■ **How to complete this task**:
Copy exactly the stretch of data below from the line with "[42,490,208,510] Рейтинг товара: 4.4" through the line with "[16,731,222,773] 3,511 円", including both of those lines.

■ **Supplied material**:
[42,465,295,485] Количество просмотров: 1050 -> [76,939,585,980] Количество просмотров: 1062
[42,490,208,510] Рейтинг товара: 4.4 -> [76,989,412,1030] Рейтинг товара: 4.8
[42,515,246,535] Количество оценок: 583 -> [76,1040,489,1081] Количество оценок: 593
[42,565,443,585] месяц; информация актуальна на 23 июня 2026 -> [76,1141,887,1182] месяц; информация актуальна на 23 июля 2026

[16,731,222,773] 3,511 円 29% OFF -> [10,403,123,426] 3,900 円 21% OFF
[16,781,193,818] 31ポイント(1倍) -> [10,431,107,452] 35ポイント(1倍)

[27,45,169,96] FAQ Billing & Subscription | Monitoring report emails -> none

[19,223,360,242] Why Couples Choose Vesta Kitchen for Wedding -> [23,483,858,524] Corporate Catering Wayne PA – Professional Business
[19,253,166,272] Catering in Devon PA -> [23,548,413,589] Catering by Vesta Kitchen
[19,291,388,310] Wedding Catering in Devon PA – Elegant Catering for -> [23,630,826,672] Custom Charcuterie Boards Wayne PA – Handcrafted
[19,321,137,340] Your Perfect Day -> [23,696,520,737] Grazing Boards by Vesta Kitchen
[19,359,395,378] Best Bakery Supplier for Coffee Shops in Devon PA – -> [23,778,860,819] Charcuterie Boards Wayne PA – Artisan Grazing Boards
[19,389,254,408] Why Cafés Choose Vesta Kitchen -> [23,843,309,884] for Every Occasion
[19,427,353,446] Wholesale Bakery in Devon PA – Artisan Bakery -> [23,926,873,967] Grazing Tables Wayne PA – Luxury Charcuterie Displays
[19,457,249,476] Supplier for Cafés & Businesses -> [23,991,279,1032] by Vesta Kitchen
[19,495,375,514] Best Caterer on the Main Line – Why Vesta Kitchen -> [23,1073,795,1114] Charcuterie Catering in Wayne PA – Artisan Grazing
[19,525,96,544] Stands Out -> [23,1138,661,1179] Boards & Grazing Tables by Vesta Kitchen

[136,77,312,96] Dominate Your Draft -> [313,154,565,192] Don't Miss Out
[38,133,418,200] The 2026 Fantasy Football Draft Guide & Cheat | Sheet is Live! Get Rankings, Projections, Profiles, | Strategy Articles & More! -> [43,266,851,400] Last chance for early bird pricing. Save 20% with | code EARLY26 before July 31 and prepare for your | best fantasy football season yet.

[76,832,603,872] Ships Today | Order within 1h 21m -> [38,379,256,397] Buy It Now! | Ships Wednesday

■ **Written response**:
[42,490,208,510] Рейтинг товара: 4.4 -> [76,989,412,1030] Рейтинг товара: 4.8
[42,515,246,535] Количество оценок: 583 -> [76,1040,489,1081] Количество оценок: 593
[42,565,443,585] месяц; информация актуальна на 23 июня 2026 -> [76,1141,887,1182] месяц; информация актуальна на 23 июля 2026

[16,731,222,773] 3,511 円 29% OFF -> [10,403,123,426] 3,900 円 21% OFF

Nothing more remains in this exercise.